I did not go to work yesterday due to the fact that I'm 9+ months pregnant and on Tuesdays/Thursdays I work with small children. While it is rewarding to help at Mother's Day Out, it's absolutely exhausting. So, Mike said I could stay home, but I had to post a new blog. Well, here it is... 4:30am on Friday Morning and I can't sleep, so I blog. (sorry my assignment is a little late, honey)
This ninth month of pregnancy has brought on a whole new meaning to the concept of waiting. The month of January felt like the longest month of the entire pregnancy. And this first week of February has felt like an eternity. However, I know that waiting never takes place without good reason. Just like in Psalms David wrote, "I waited patiently for the Lord and He heard my cry".
I can't say that I have waited patiently this week, but I have definitely cried out to Him. "Please Lord, let it be today!" I know He hears my and Mike's requests to have this baby soon, but we also understand that it's not under our control. Two things in life that we will never be able to predict: the timing of natural birth and natural death.
But alas, I find myself typing this at 4:30am, experiencing those never-ending "practice contractions" and crying out "Please Lord, let it be today!"
We had another fun experience last night at a small Bible study that we have started attending recently. It's mainly young couples and we're doing a study on marriage. The first week there were two of us ladies in attendance who were expecting and one other couple announced that they were pregnant. Then just last night two more couples announced they are expecting as well. Needless to say there was much joy and excitement in the air. It was fun to talk to the three girls who are all about a month or two pregnant. There I was, about to pop, and remembering back with them to the days of morning sickness and the thoughts of, "Oh, my clothes are getting too tight...". Now my concerns rest on "wake-you-up-in-the-middle-of-the-night-severe-heartburn" and "oh, my maternity clothes are getting too tight". It's such a beautiful journey!

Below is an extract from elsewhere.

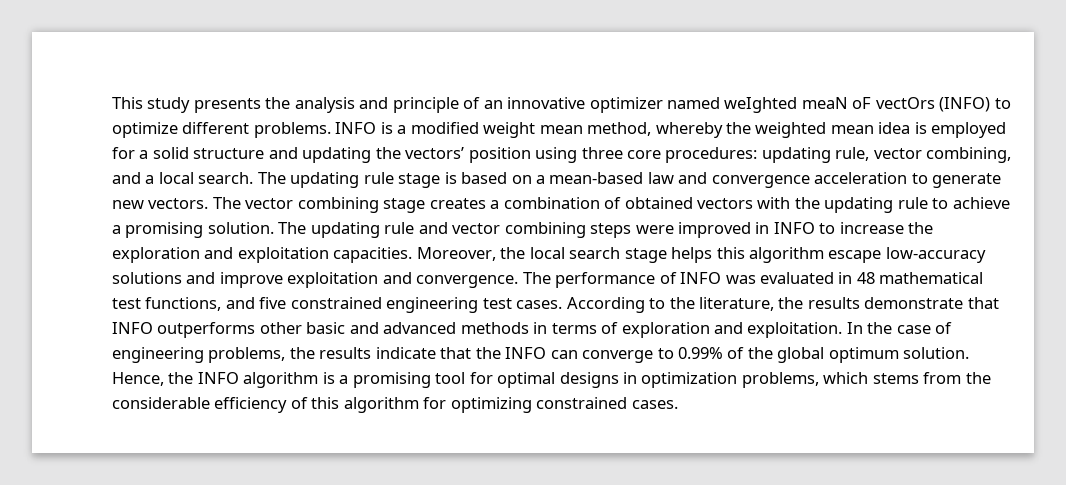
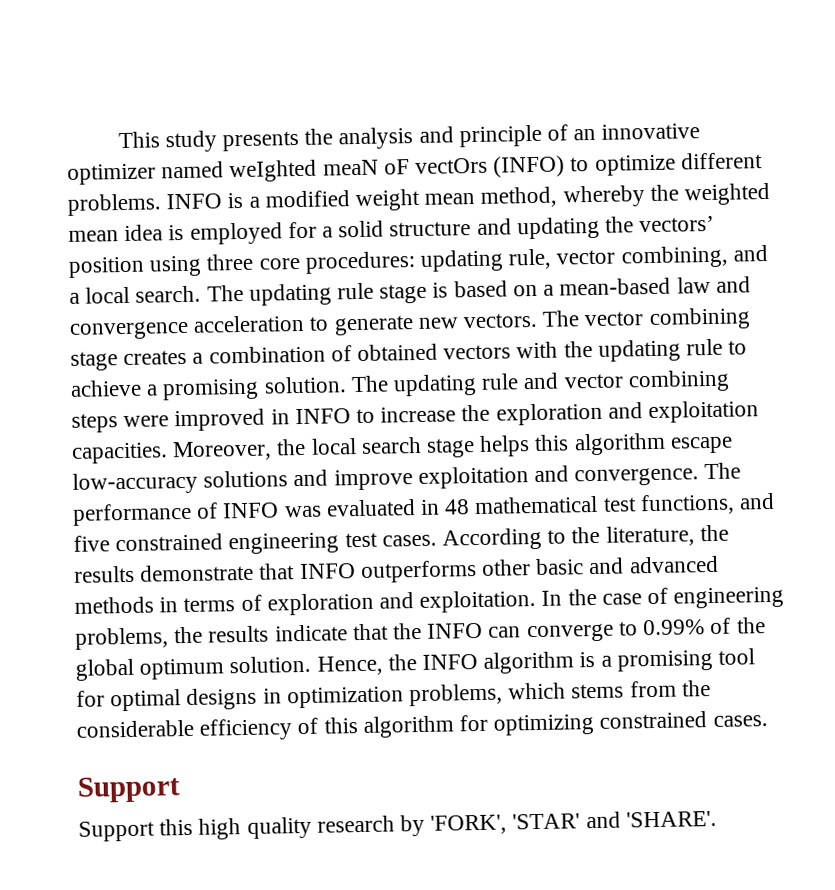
(678, 404) none -> [77,776,181,803] [78,810,717,842] // Support // Support this high quality research by 'FORK', 'STAR' and 'SHARE'.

In all seriousness though, I hope Mike and I can be a help and encouragement to those couples who are beginning this amazing adventure. In the same way that the women in my life (and many random strangers) have helped me through this with encouragement and advice, I hope that my experience will render some twinkle of encouragement for their own pregnancy joys and woes (in an un-intrusive way, of course). Mike has had these same encouraging thoughts and words from other men and we both cherish learning about others' experiences.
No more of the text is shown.